UK giving culture is in Stone Age, says Lampl

February 16, 2007

Universities in the UK are in the Stone Age when it comes to alumni fundraising, according to the multimillionaire education philanthropist Sir Peter Lampl, writes Rebecca Attwood.

Sir Peter, chairman of the Sutton Trust, said this week's pledge by Tony Blair to match-fund donations to universities was a welcome start towards the creation of a culture of alumni giving, but he described the sums involved as "not terribly generous".

Under the scheme, which is announced today, universities will get £1 of public funds for every £2 they receive from private donors, up to a maximum of £2 million per institution. Seventy-five universities in England will be eligible for match-funding. The rest will receive money to establish fundraising centres.

However, a report published by the Sutton Trust in December recommended that the Government match donations pound for pound up to £5 million at each institution.

Sir Peter, who was a member of the Government's task force on voluntary giving, told The Times Higher : "I think it is great that they've picked a match-funding scheme. Research shows that it is very effective."

But he said he would have preferred a pound-for-pound scheme, and he also believes the tax laws need to be changed to encourage giving.

"I view this as a start, not a finish," he said.

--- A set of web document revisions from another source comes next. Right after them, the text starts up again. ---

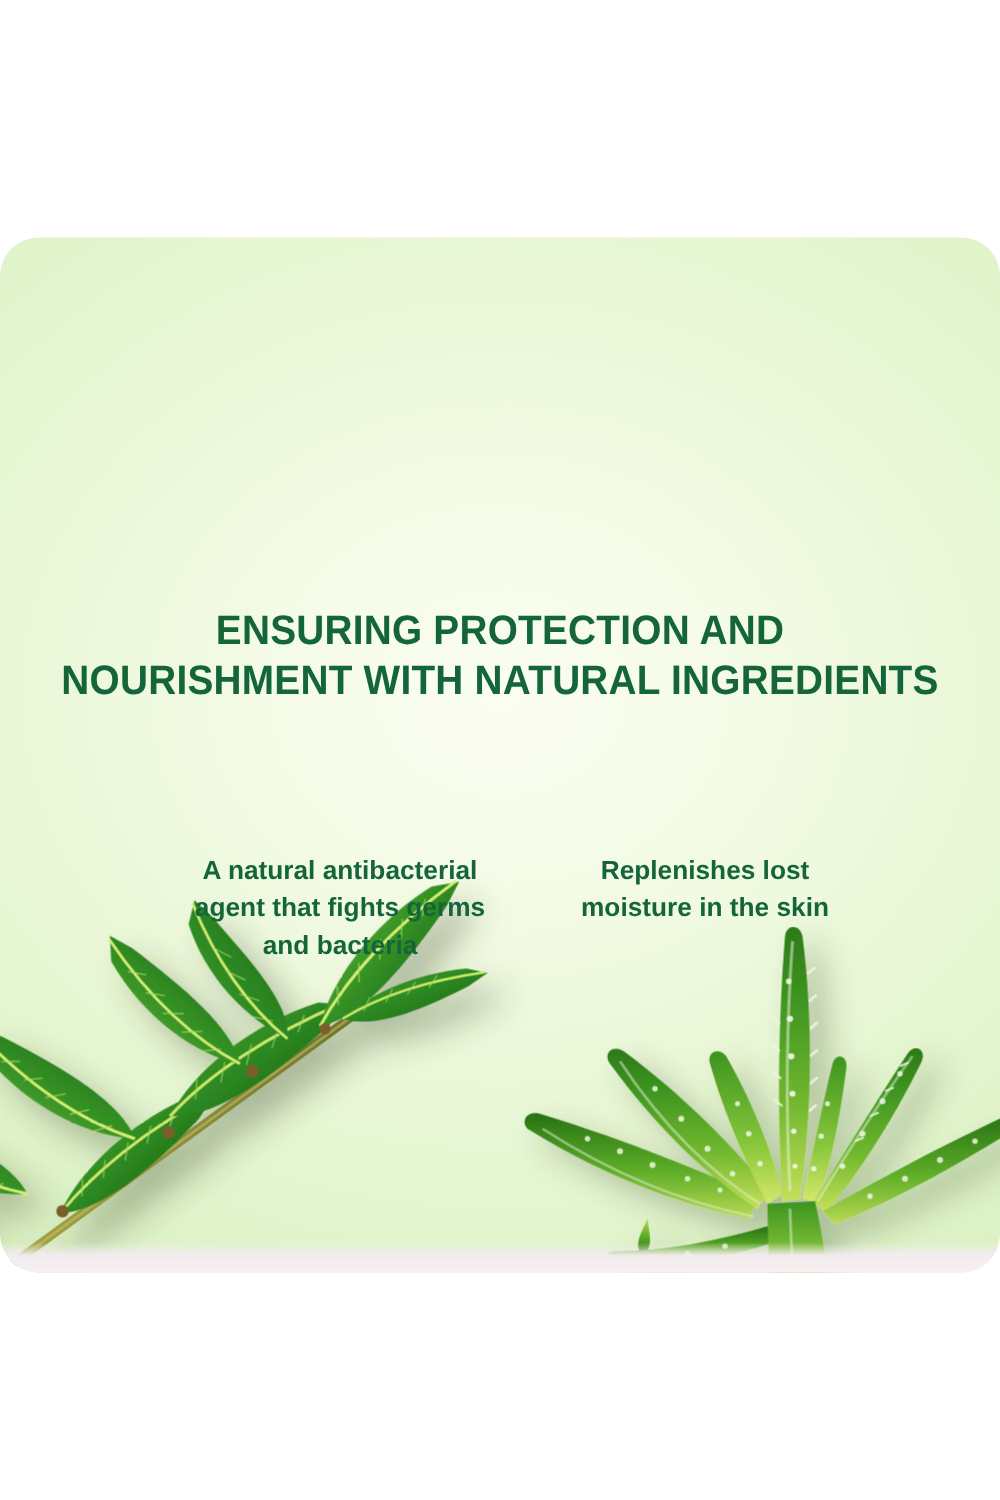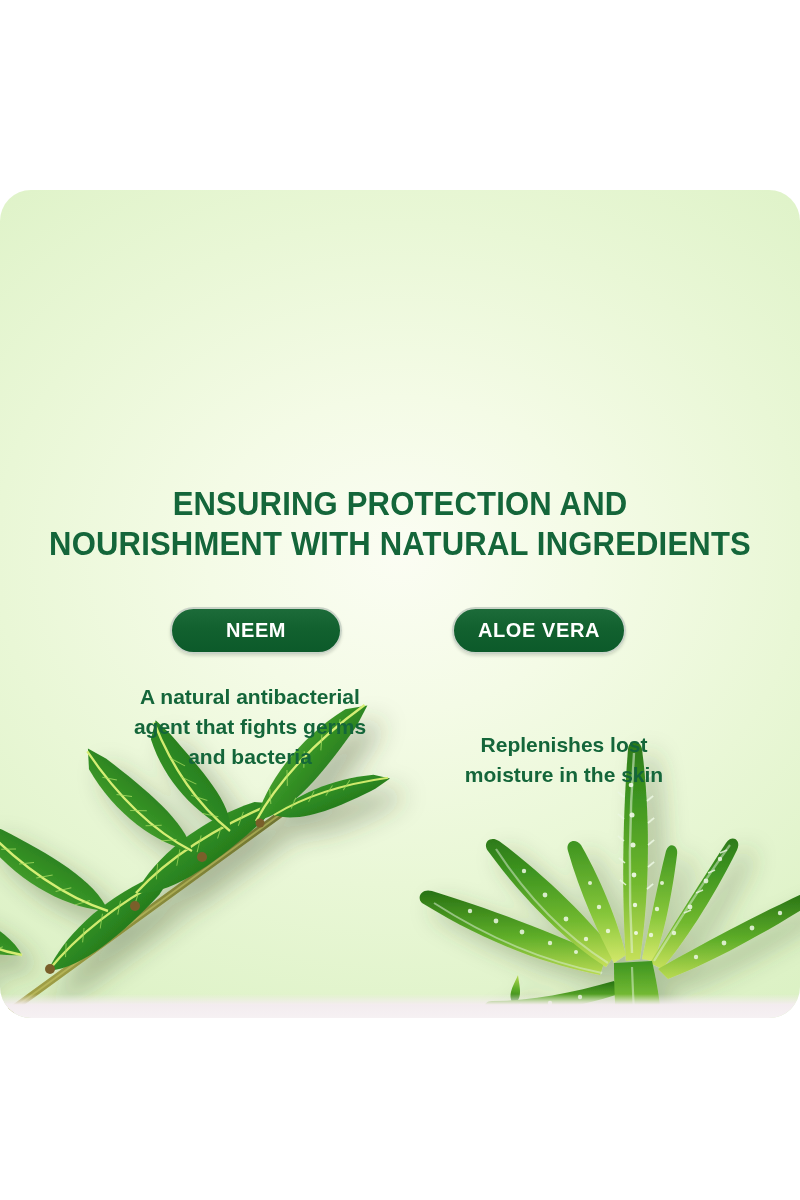"NEEM" div.pills { html: <div> <div>NEEM</div> <div>ALOE VERA</div> </div> -> none }
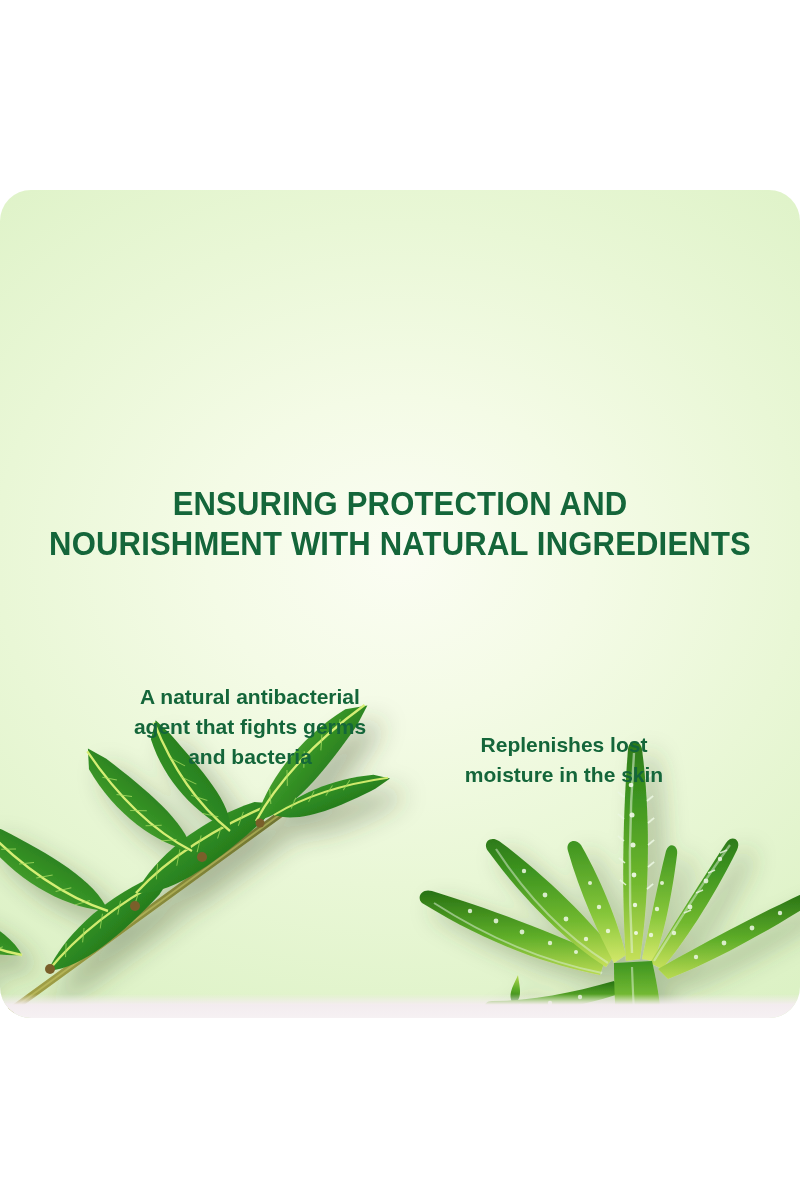"A natural antibacterial agent that" .desc-neem { left: 120px -> 142px }
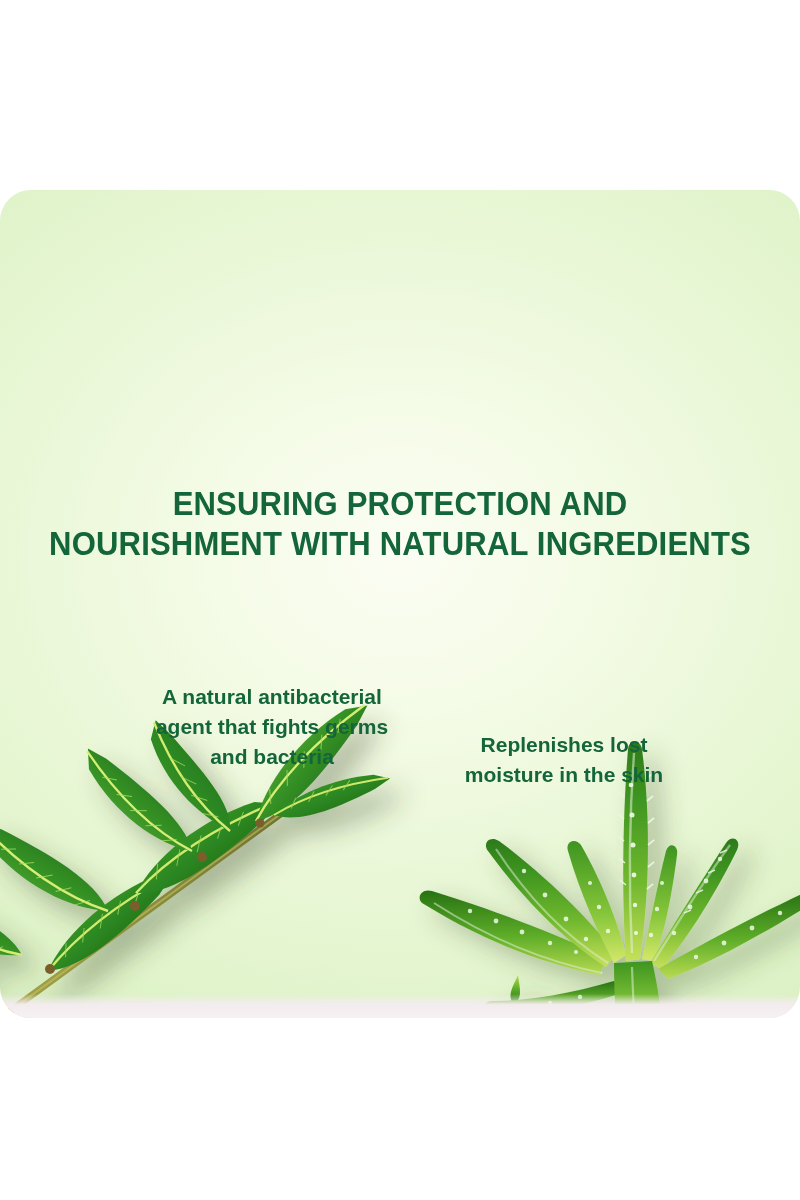"Replenishes lost moisture in the" .desc-aloe { margin-top: 48px -> none }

Only two English universities, Oxford and Cambridge, currently have endowments worth £100 million or more. The comparable figure in the US is 207.

Sir Peter said: "We really are in the Stone Age in this country at the moment. About 10 per cent of alumni donate to Oxbridge, but the figure for other universities is closer to 1 per cent."

"Twenty or twenty-five years ago, very few state universities in America were fundraising, but they now have giving rates of about 20 per cent - it can be done," he said.

The University and College Union said that although extra money was welcome, "cherry-picking" parts of the American model was not the way forward.

Sally Hunt, the UCU's joint general secretary, said: "If the Government wishes to follow examples from the States, we would suggest it start by looking at government spending on higher education as a proportion of gross domestic product."

Eric Thomas, vice-chancellor of Bristol University and chair of the Voluntary Giving task force, "unequivocally" welcomed the Government's announcement of match-funding.

* Cambridge announced this week that it is half way to achieving its fundraising target of £1 billion by 2012.